Assigned task ▸ Each line in the records below that has the word "total" should be copied.

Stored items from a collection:

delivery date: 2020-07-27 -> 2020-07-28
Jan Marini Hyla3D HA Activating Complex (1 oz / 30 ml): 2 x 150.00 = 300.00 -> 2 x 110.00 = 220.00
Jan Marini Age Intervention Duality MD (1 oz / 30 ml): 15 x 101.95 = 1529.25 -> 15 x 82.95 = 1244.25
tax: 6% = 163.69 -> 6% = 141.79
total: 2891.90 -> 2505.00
==
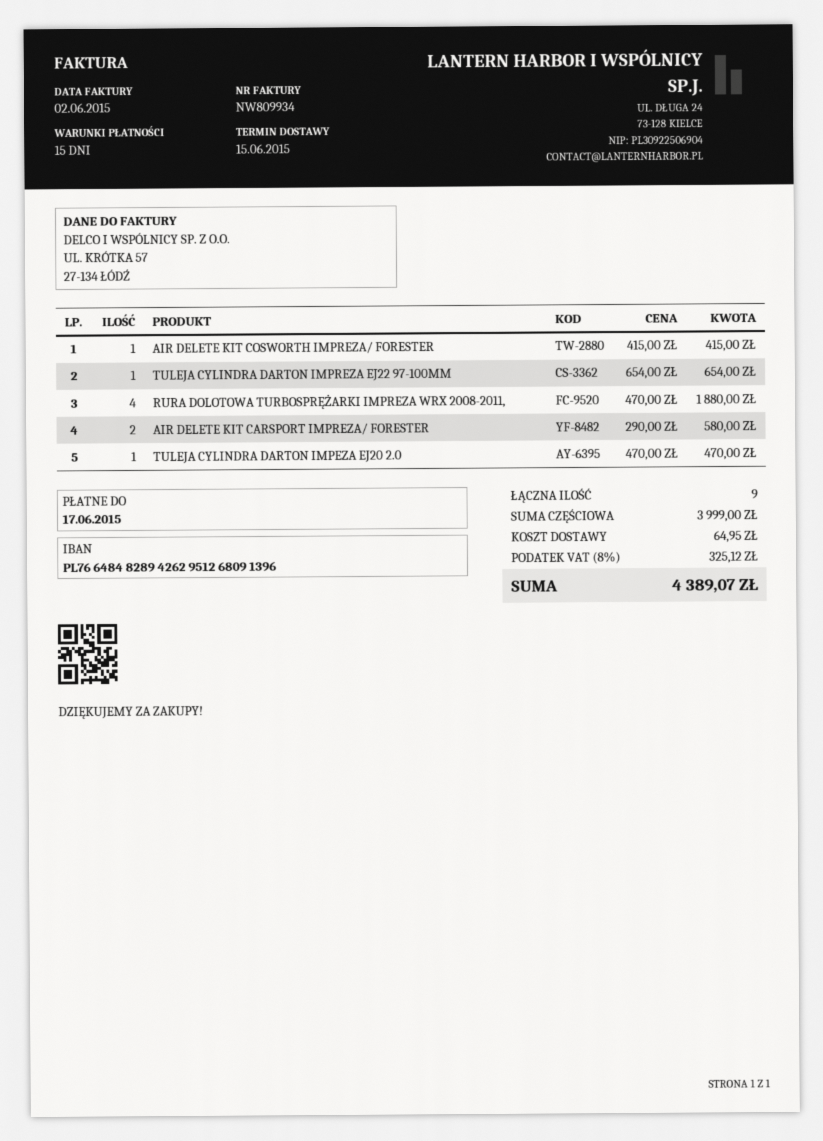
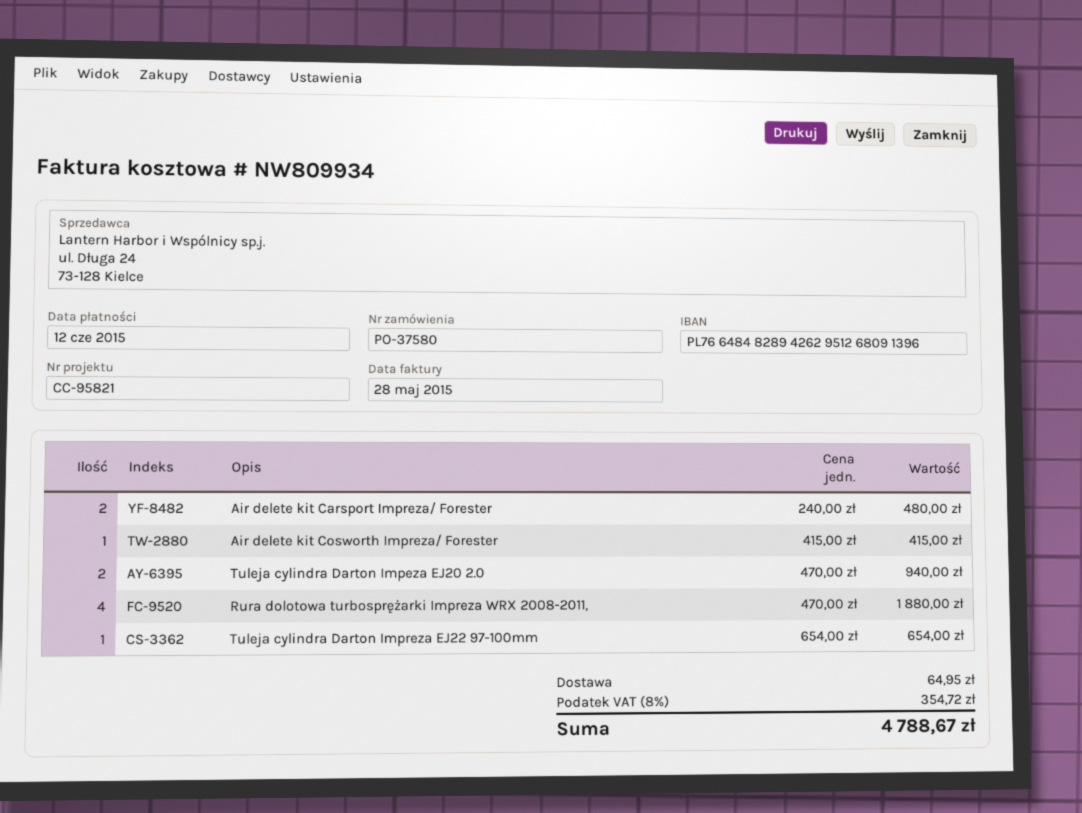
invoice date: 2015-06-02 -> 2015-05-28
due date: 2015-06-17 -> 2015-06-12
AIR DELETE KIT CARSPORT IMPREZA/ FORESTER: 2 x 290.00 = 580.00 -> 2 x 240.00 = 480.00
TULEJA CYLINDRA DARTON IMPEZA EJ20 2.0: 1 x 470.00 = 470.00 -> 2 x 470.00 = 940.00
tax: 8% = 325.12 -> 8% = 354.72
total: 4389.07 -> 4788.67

Answer to the problem ▸
total: 2891.90 -> 2505.00
total: 4389.07 -> 4788.67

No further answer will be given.